Alhough the Filipinos could’ve easily won the tiara in an abbreviated fashion like what they did to Singapore, 17-0, Indonesia, 14-1 and Cambodia, 12-0, earlier in the eliminations, they didn’t because, as a rule, the 10-run mercy provision dispensed with in championship matches.
“Our execution of plays and strategies were superb. The boys struck to them to the letters,”
Binarao, a first time baseball coach, who was a stalwart of the Blu Boys in many of softball’s international title conquests, said.
“Medyonag- relax nanungbandanghuli when the championship was already safe in our hands,” Binarao added. “We don’t have to kill naman ang kalaban. “
“We, after all, are in sports.

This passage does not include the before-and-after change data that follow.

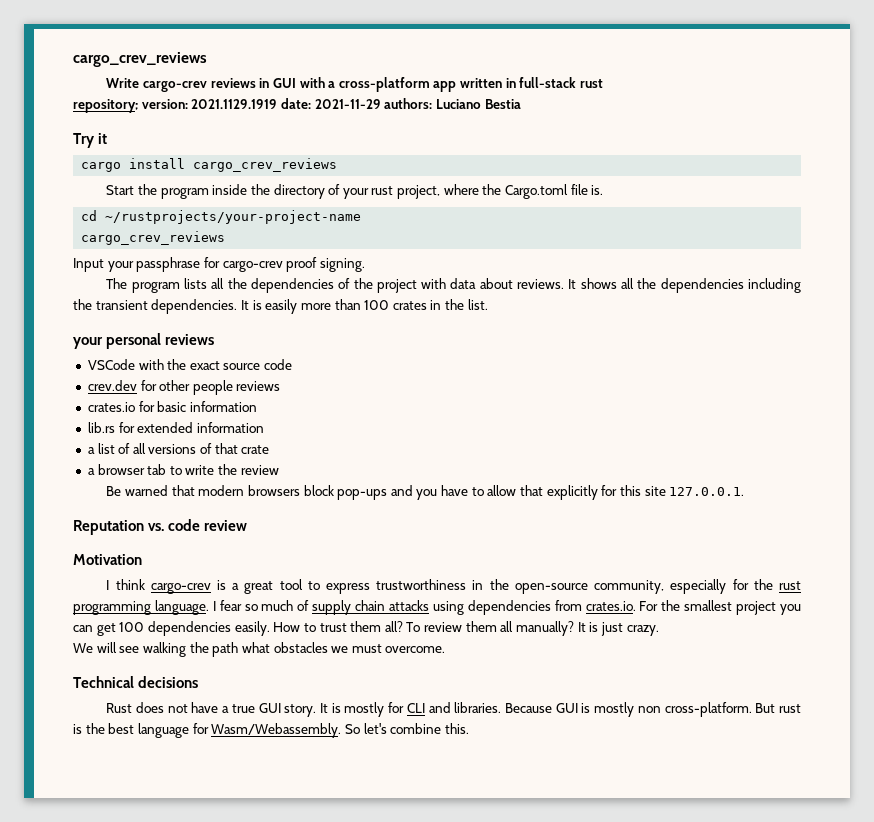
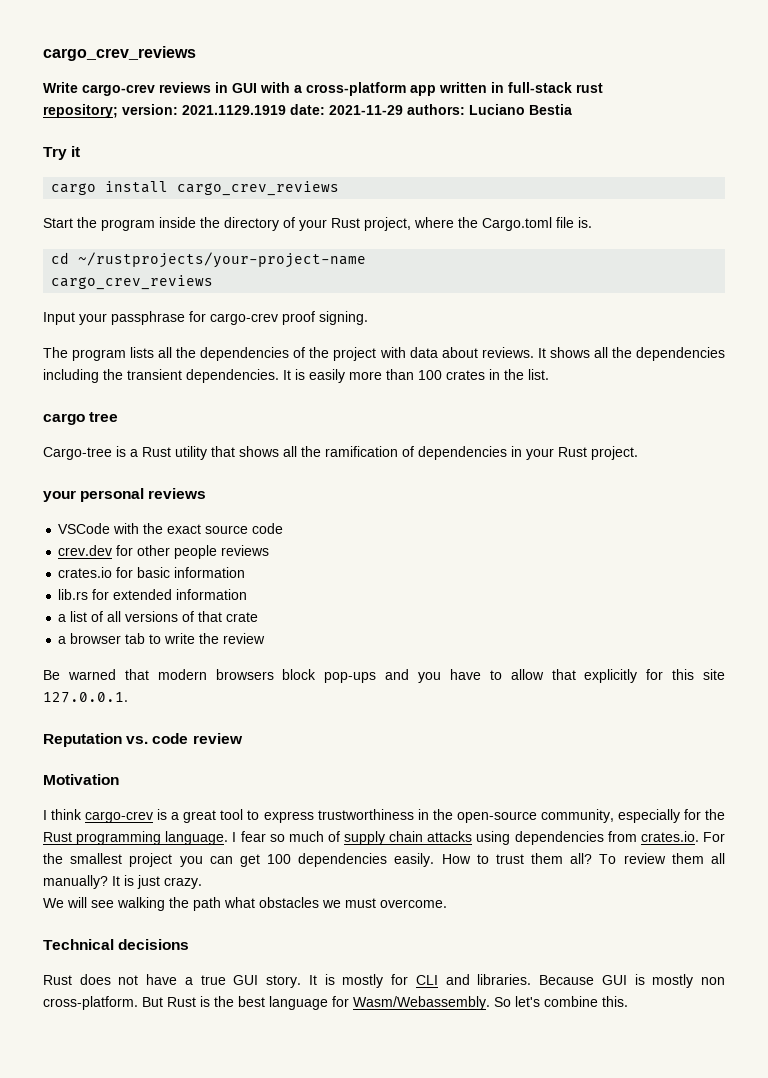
[371,186,394,195] rust -> [331,218,360,228] Rust
(488, 304) none -> [43,412,119,425] [43,446,638,460] // cargo tree // Cargo-tree is a Rust utility that shows all the ramification of dependencies in your Rust project.
[779,581,802,590] rust -> [43,832,72,842] Rust
[778,704,801,713] rust -> [167,997,196,1007] Rust

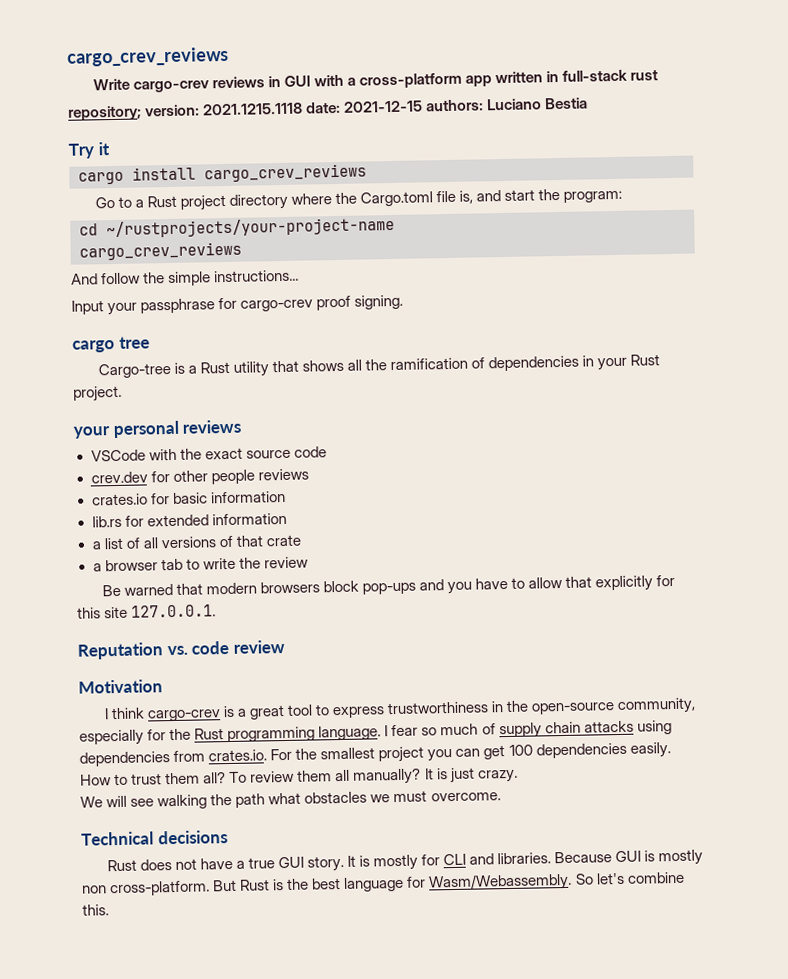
[182,104,403,115] 2021.1129.1919 date: 2021-11-29 -> [203,100,424,116] 2021.1215.1118 date: 2021-12-15
[43,217,592,231] [51,252,367,268] [51,275,214,290] Start the program inside the directory of your Rust project, where the Cargo.toml file is. // cd ~/rustprojects/your-project-name // cargo_crev_reviews -> [94,188,623,211] [79,216,395,239] [79,241,242,261] [71,269,300,287] Go to a Rust project directory where the Cargo.toml file is, and start the program: // cd ~/rustprojects/your-project-name // cargo_crev_reviews // And follow the simple instructions...
[43,347,725,361] [43,369,549,383] // The program lists all the dependencies of the project with data about reviews. It shows all the dependencies including the transient dependencies. It is easily more than 100 crates in the list. -> (404, 302) none

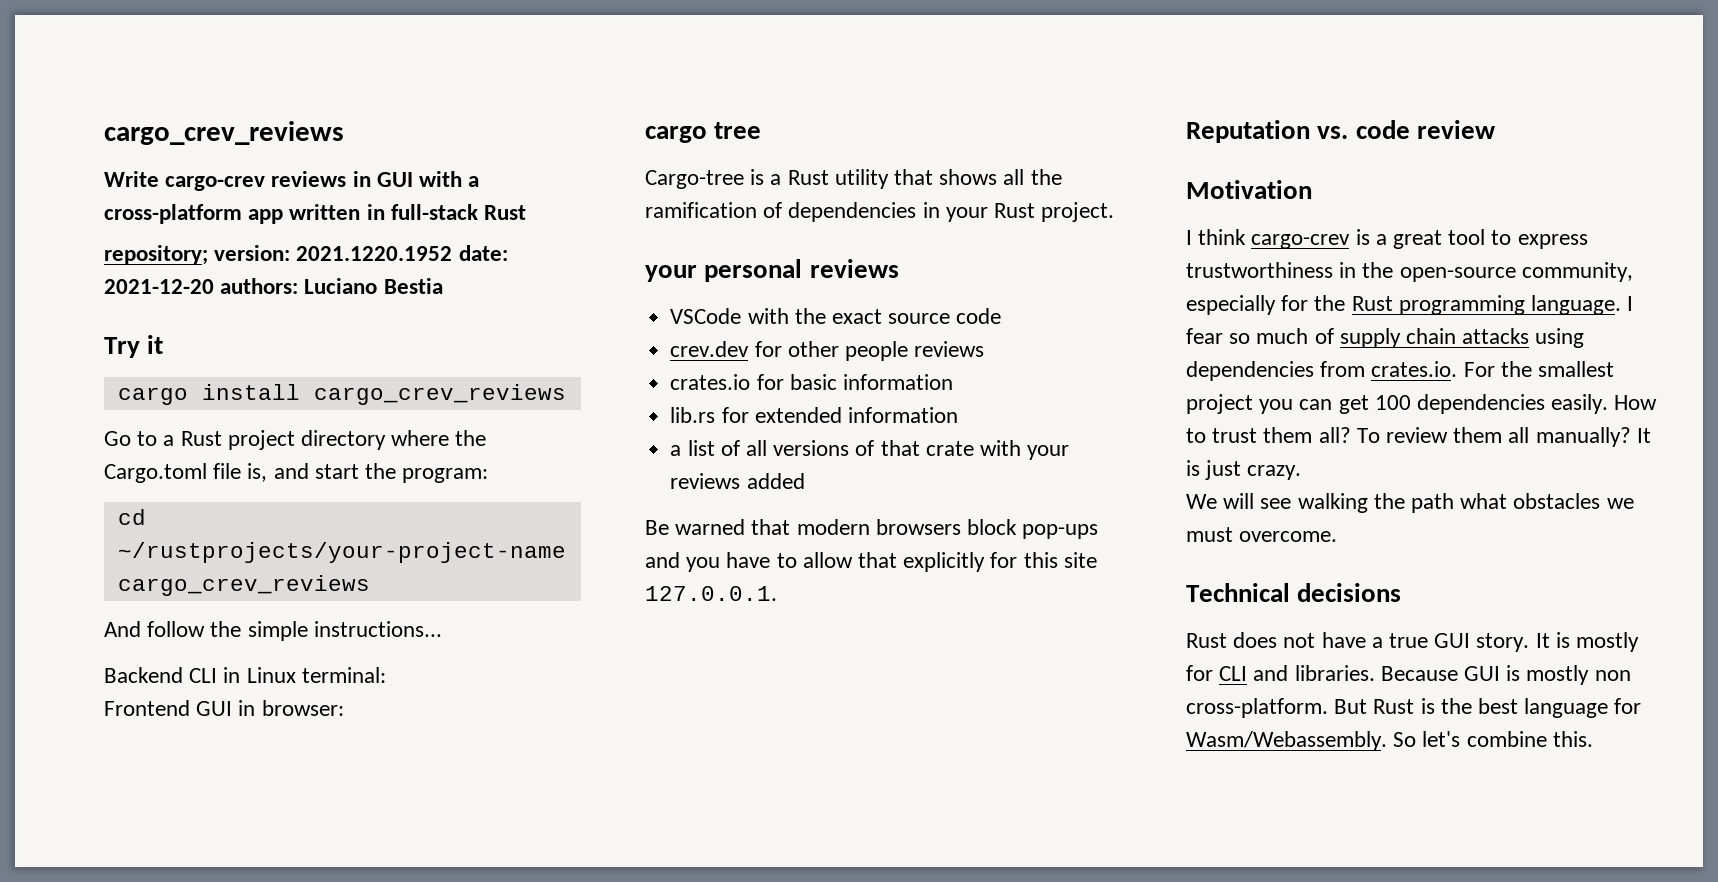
[630,69,659,81] rust -> [484,205,527,220] Rust
[203,100,424,116] 2021.1215.1118 date: 2021-12-15 -> [296,245,508,261] [104,279,214,294] 2021.1220.1952 date: 2021-12-20
[71,294,404,316] Input your passphrase for cargo-crev proof signing. -> [104,667,386,683] [104,700,344,716] Backend CLI in Linux terminal: // Frontend GUI in browser:
[92,556,309,572] // a browser tab to write the review -> [979,440,1070,460] [670,473,805,489] with your reviews added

Besides, some of their ( Thais) team officials and even players mga kaibigan din natin at fellow competitors,” he said rather philosophically.
The other side of the field saw, too, the complete superior strength of the Filipinos in the game that failed to catch the imagination of their countrymen, including the media nowadays despite its rich winning tradition in the global arenas.
With centerfielder Erwin Bosito at the forefront of Binarao boys’ offensive rotation, the Filipinos rained the Thais with eight hits till halfway through the two-hour contest before relaxing a bit in the homestretch when the title was already in the bag.
A ferocious three-run salvo engineered by Bosito in the opening frame was all the Philippines, bronze medalist in the First World Amateur Championship held in Honolulu in 1966, needed in claiming their fourth jewel.
The host country, which also captured a pair of Asian Championships bronze medals, the last in 2001, nevertheless, were masters of their rivals with four more markers in the second frame that finally broke the back of the one-time titleholder.
This was only the fourth time baseball was disputed in this once every two-year meet with the Filipino clouters binging home the plum thrice, including that in the 2005 new episode held also their shore in 2007.